Consulting on the land reform Bill 2014-15

The big asks – diversity, transparency and supportive land tax

Scottish Government consultation (2 December 2014 – 10 February 2015) results.

Which topics from the LRRG Final Report would the Scottish Government choose to include in its draft Land Reform Bill? When an independent analysis was conducted, after the required consultation that closed in February 2015, and a creditable 1,165 responses were sifted: 82% of these were by individuals while the remaining 18% were from organisations. The LRRG Final Report had made 62 recommendations. The scale of their survey could potentially take several parliamentary sessions, each of five years duration, to make the required laws. As it was, 11 topics were chosen in December 2014’s consultative document.

Following an opening question concerning the value of a Land Rights and Responsibilities Statement, a clear pattern emerged. Out of those who responded, 87% agreed with the need for such a vision statement. Those objecting felt it was unnecessary, or likely to delay business decisions or be another bureaucratic hurdle to business and interfere with the free market. These would be recurring themes.


Respondents indicated three clear priorities:

a) transparency of ownership and control;

b) diversity of land ownership; and

c) a supportive land tax regime.

Thereafter various topics obtained majority support in varying degrees. Of those responding:

• 75% were for establishing a Land Commission;

• 79% were for a limiting legal entities which could own land;

• 88% saw the need for clear up-to-date and accessible land information;

• 72% were in favour of public interest powers to apply tests to overcome barriers to

sustainable development;

• 79% wanted a more proactive role for public land management;

• 76% agreed that land owning charities must engage with communities affected by their

plans;

• 64% wanted proposals from the Agricultural Holdings Legislative Reform Group (AHLRG)
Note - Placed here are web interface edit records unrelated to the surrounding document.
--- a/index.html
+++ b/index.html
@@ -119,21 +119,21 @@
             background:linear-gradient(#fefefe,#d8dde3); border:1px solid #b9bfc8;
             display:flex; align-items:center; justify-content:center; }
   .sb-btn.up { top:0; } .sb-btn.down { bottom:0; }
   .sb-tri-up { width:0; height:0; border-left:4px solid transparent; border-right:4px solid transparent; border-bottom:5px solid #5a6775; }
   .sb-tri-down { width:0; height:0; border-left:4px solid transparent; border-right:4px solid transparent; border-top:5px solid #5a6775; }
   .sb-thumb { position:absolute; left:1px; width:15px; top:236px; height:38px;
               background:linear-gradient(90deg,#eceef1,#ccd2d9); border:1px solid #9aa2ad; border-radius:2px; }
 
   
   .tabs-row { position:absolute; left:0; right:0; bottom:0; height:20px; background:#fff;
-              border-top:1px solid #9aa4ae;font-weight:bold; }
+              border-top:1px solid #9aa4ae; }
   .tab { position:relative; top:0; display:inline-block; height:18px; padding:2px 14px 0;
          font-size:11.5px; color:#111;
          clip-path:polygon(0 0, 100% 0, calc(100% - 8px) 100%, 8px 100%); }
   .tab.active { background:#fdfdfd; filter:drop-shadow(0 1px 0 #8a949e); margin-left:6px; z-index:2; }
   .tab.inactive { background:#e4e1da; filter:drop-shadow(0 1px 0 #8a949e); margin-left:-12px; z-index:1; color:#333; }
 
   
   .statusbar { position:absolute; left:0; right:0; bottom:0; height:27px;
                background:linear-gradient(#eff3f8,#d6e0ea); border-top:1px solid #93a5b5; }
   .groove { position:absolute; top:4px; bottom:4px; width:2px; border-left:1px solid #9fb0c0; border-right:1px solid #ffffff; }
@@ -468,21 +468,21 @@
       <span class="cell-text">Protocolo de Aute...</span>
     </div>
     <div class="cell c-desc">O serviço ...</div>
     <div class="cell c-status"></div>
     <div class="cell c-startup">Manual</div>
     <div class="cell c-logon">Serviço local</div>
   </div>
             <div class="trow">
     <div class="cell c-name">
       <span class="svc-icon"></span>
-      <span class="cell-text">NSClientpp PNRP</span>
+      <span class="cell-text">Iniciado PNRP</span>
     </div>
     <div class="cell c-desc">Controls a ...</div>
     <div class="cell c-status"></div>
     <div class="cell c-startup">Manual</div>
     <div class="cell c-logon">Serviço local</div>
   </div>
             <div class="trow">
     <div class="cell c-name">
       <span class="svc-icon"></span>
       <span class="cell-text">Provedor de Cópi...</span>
included in the Land Reform Bill;

• 71% wanted an end to the exemption from deer shooting rates;

• 71% saw a new legal definition of common good land as essential;

• 69% wanted more regulation of wild deer;

• and finally, most agreed that core path planning required simpler, more direct revision.1

On the other hand:

1 Scottish Government consultation, 2 December 2014 – 10 February 2015,

http://www.gov.scot/Resource/0047/00477022.pdf

• 93% of landlords and their organisations opposed sustainable development tests and

suggested legal challenges would be likely;

• 50 out of 51 organisations were opposed the return of shooting rates while 52% of

organisations disagreed with tougher deer management;

• And 65% of organisations responding to the question disagreed that AHLRG

recommendations had any place in the proposed Land Reform Bill.


The cleavage between pro and anti-land reform sentiments was stark. What would the Scottish Government include in a draft bill?
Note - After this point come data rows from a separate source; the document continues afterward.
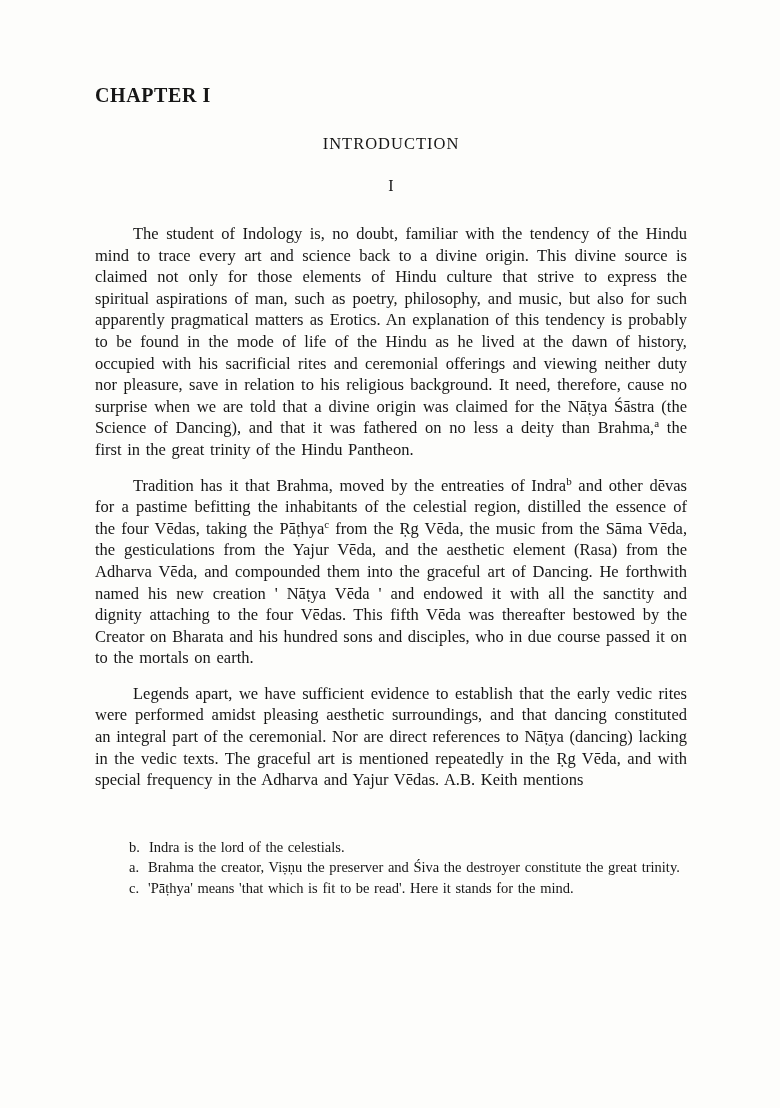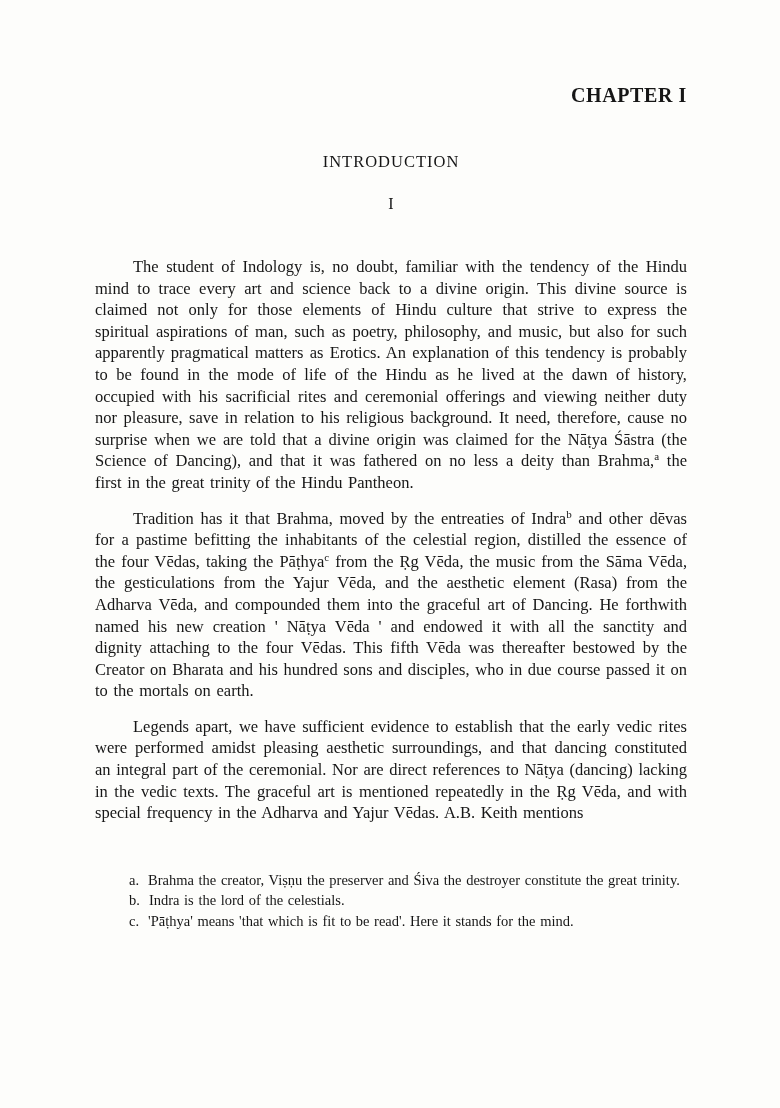--- a/index.html
+++ b/index.html
@@ -19,45 +19,45 @@
   }
   .content {
     position: absolute;
     left: 95px;
     top: 84px;
     width: 592px;
   }
   .chapter {
     font-size: 20px;
     font-weight: 700;
-    text-align: right;
+    text-align: left;
     margin: 0;
     letter-spacing: 0.6px;
   }
   .section {
     font-size: 16.5px;
     font-weight: 400;
     text-align: center;
-    margin: 45px 0 0 0;
+    margin: 27px 0 0 0;
     letter-spacing: 1px;
   }
   .secnum {
     font-size: 16px;
     text-align: center;
     margin: 23px 0 0 0;
   }
   .body-para {
     font-size: 16.5px;
     line-height: 21.6px;
     text-align: justify;
     text-indent: 38px;
     margin: 0 0 14px 0;
     word-spacing: 1.5px;
   }
-  .body-para.first { margin-top: 43px; }
+  .body-para.first { margin-top: 28px; }
   sup.fn-ref {
     font-size: 11px;
     line-height: 0;
     vertical-align: super;
   }
   .footnotes { margin-top: 46px; }
   .footnote {
     font-size: 14.5px;
     line-height: 20.5px;
     text-align: justify;
@@ -77,19 +77,19 @@
     <h2 class="section">INTRODUCTION</h2>
     <div class="secnum">I</div>
 
     <p class="body-para first"><span>The student of Indology is, no doubt, familiar with the tendency of the Hindu mind to trace every art and science back to a divine origin. This divine source is claimed not only for those elements of Hindu culture that strive to express the spiritual aspirations of man, such as poetry, philosophy, and music, but also for such apparently pragmatical matters as Erotics.  An explanation of this tendency is probably to be found in the mode of life of the Hindu as he lived at the dawn of history, occupied with his sacrificial rites and ceremonial offerings and viewing neither duty nor pleasure, save in relation to his religious background.  It need, therefore, cause no surprise when we are told that a divine origin was claimed for the Nāṭya Śāstra (the Science of Dancing), and that it was fathered on no less a deity than Brahma,</span><sup class="fn-ref">a</sup><span> the first in the great trinity of the Hindu Pantheon.</span></p>
 
     <p class="body-para"><span>Tradition has it that Brahma, moved by the entreaties of Indra</span><sup class="fn-ref">b</sup><span> and other dēvas for a pastime befitting the inhabitants of the celestial region, distilled the essence of the four Vēdas, taking the Pāṭhya</span><sup class="fn-ref">c</sup><span> from the Ṛg Vēda, the music from the Sāma Vēda, the gesticulations from the Yajur Vēda, and the aesthetic element (Rasa) from the Adharva Vēda, and compounded them into the graceful art of Dancing.  He forthwith named his new creation ' Nāṭya Vēda ' and endowed it with all the sanctity and dignity attaching to the four Vēdas.  This fifth Vēda was thereafter bestowed by the Creator on Bharata and his hundred sons and disciples, who in due course passed it on to the mortals on earth.</span></p>
 
     <p class="body-para"><span>Legends apart, we have sufficient evidence to establish that the early vedic rites were performed amidst pleasing aesthetic surroundings, and that dancing constituted an integral part of the ceremonial. Nor are direct references to Nāṭya (dancing) lacking in the vedic texts. The graceful art is mentioned repeatedly in the Ṛg Vēda, and with special frequency in the Adharva and Yajur Vēdas.  A.B. Keith mentions</span></p>
 
     <div class="footnotes">
+      <p class="footnote"><span class="fn-label">b.</span><span>Indra is the lord of the celestials.</span></p>
       <p class="footnote"><span class="fn-label">a.</span><span>Brahma the creator, Viṣṇu the preserver and Śiva the destroyer constitute the great trinity.</span></p>
-      <p class="footnote"><span class="fn-label">b.</span><span>Indra is the lord of the celestials.</span></p>
       <p class="footnote"><span class="fn-label">c.</span><span>'Pāṭhya' means 'that which is fit to be read'.  Here it stands for the mind.</span></p>
     </div>
 
   </div>
 </div>
 
 </body></html>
Orkney opinions sampled on the bill consultation


Hearing the views of tenant farmers in Orkney, Islay, Dumfries and the Scottish Borders prepared RACCE members for tenancy questions ahead of other sessions with owner occupiers and landlords, which were organised in Orkney, Jura and Islay, Dumfries and on Roxburghe Estate in the Scottish Borders. Our committee programme of evidence taking on the Land Reform Bill process transported us on 7 June 2015 to a hearing as part of a Parliament Day event in Kirkwall, the Orkney county capital. RACCE members made several visits around the isles ahead of the formal roundtable hearing, which had been timed to precede the conclusion of the Scottish Government consultation. By and large, Orkney is farmed by owner occupiers who may, additionally, rent or own crofts. Only one landlord who had tenants was drawn to our attention and some committee members visited one of those tenants that day. It reinforced for us that tenancy relationships can be very strained and take years to work out changes as simple as building a modern dwelling.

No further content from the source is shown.